Танцы с болью
Заброшенная сцена дышала тенями. Лунный свет, пробивавшийся сквозь разбитые витражи, дробился на тысячи осколков, превращая пол в мозаику из серебра и чернильной тьмы. Воздух был густым от пыли, вздымавшейся с каждым шагом, а стены, украшенные потрескавшимися фресками балерин, словно шептали забытые истории. Их застывшие улыбки казались то насмешливыми, то скорбными — будто предупреждали, будто звали за собой.
Зонт стоял в центре этого призрачного царства, босиком, с непокрытой головой. Его бирюзовые волосы, обычно спрятанные под шарфом, теперь рассыпались по плечам, как волны замерзшего моря. В ушах звенела тишина, но где-то глубоко внутри пульсировала мелодия — обрывки «Лебединого озера», смешанные с диссонансным гулом собственной крови. Он закрыл глаза, и музыка стала громче: виолончели выли, скрипки визжали, а барабаны бились в такт его сердцу.
Первый шаг.
Осколки стекла впились в подошвы, но боль была острой, чистой, как удар камертона.
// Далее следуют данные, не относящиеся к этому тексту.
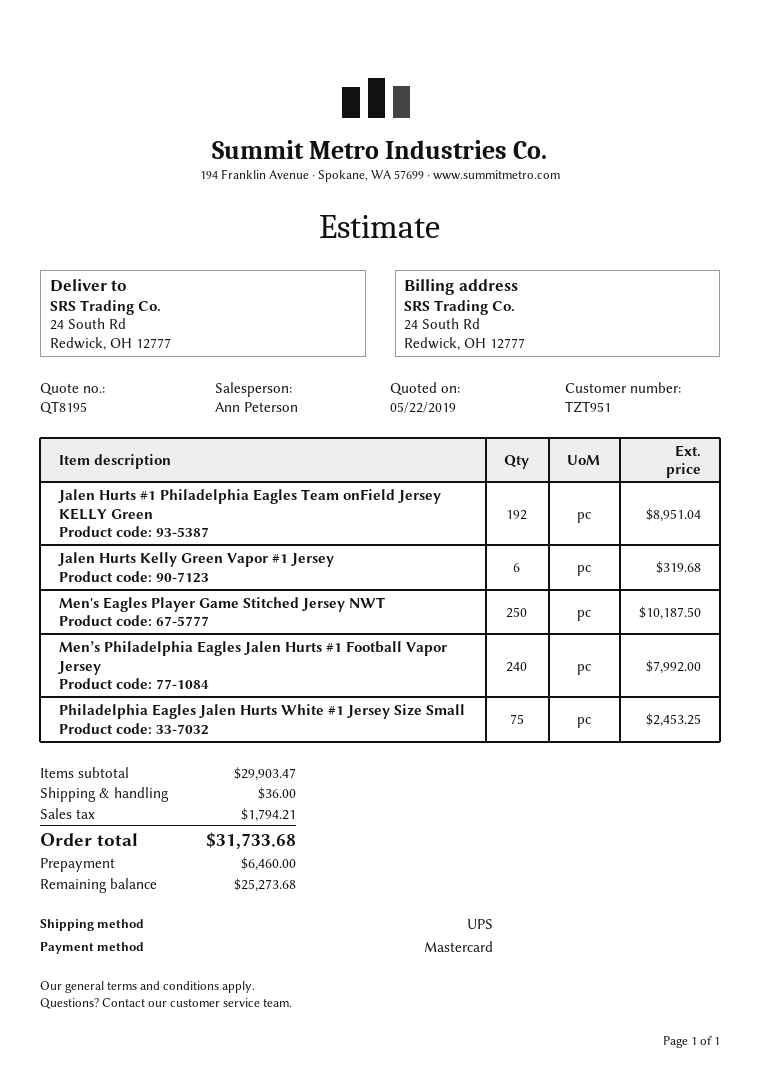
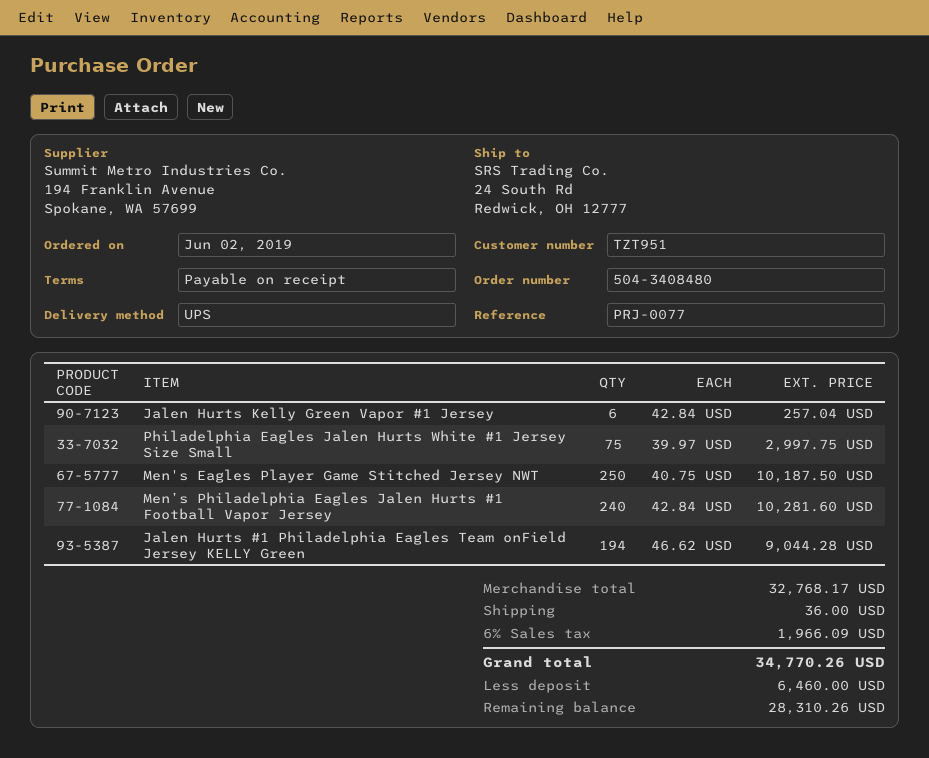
Jalen Hurts #1 Philadelphia Eagles Team onField Jersey KELLY Green: 192 for 8951.04 -> 194 for 9044.28
Jalen Hurts Kelly Green Vapor #1 Jersey: 6 for 319.68 -> 6 for 257.04
Men’s Philadelphia Eagles Jalen Hurts #1 Football Vapor Jersey: 240 for 7992.00 -> 240 for 10281.60
Philadelphia Eagles Jalen Hurts White #1 Jersey Size Small: 75 for 2453.25 -> 75 for 2997.75
subtotal: 29903.47 -> 32768.17
tax: 1794.21 -> 1966.09
total: 31733.68 -> 34770.26
balance: 25273.68 -> 28310.26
Он замер, позволив ей прожечь каждую клетку. Потом — второй шаг. Третий. Его тело двигалось, подчиняясь невидимым нитям, будто марионетка, наконец-то нашедшая кукловода. Плие — колени согнуты, спина выгнута. Глиссад — скольжение вперёд, словно по лезвию. Жете — прыжок, и осколки впивались в пятки, оставляя кровавые росчерки.
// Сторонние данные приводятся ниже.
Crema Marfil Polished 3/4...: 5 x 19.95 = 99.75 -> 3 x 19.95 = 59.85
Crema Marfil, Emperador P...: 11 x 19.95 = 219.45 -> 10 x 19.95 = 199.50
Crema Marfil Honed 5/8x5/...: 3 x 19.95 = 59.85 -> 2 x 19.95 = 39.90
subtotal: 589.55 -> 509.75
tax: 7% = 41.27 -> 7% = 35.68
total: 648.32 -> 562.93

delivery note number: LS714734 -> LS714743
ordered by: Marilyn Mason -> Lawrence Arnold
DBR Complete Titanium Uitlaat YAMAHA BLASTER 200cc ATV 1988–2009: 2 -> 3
— Ты слышишь? — прошептал он пустоте, обращаясь к теням на стенах. — Это... правильный ритм.
Боль превращалась в музыку. Каждый порез рождал новый звук: хруст стекла под ногами — удар литавр, свист воздуха в лёгких — флейта, стук сердца — глухой барабан. Он кружился, падал, поднимался, и с каждым движением школа оживала. Скрип половиц сливался со скрипкой в его голове, ветер в разбитых окнах выл, как хор призраков, а треснувшее зеркало у сцены отражало не его, а кого-то другого — изящного, невесомого, свободного.
— Не останавливайся, — шептали стены голосами давно исчезнувших балерин.
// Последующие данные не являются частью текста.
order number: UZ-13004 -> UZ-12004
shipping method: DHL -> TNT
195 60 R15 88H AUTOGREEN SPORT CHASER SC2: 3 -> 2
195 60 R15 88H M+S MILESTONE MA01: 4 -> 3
Кровь стекала по его ногам, тёплая и липкая, но он чувствовал лишь холод стекла и жар собственного дыхания. В глазах темнело, но это не имело значения. Он видел иначе: сцену, залитую светом, аплодисменты, которые вот-вот прорвутся сквозь время. Арабеск — рука тянется к луне, пальцы дрожат. Пируэт — мир превращается в водоворот теней и блеска.
— Ещё! — его голос сорвался на крик, эхо подхватило его, умножило, превратило в молитву.
Он танцевал, пока ноги не подкосились, а в груди не осталось воздуха. Упал на колени, ладони впились в осколки, и боль наконец настигла — огненная волна, смывающая всё. Но даже тогда он смеялся. Хрипло, надрывно, срывая голос.
— Видишь? — он поднял окровавленную ладонь к луне, обращаясь к призракам, к себе, к тишине. — Я не пустота.
Школа ответила ему скрипом балок. Где-то за окном прокричала сова, а ветер запутался в его волосах, словно пытаясь унести последние силы. Зонт рухнул на бок, прижимая окровавленные руки к груди. Стекло под ним блестело, как слезы, а на стенах тени балерин медленно танцевали свой вечный танец.
Он закрыл глаза. Мелодия в голове затихла, оставив после себя лишь тишину, кровь и холодный пол, ставший на мгновение его единственной правдой.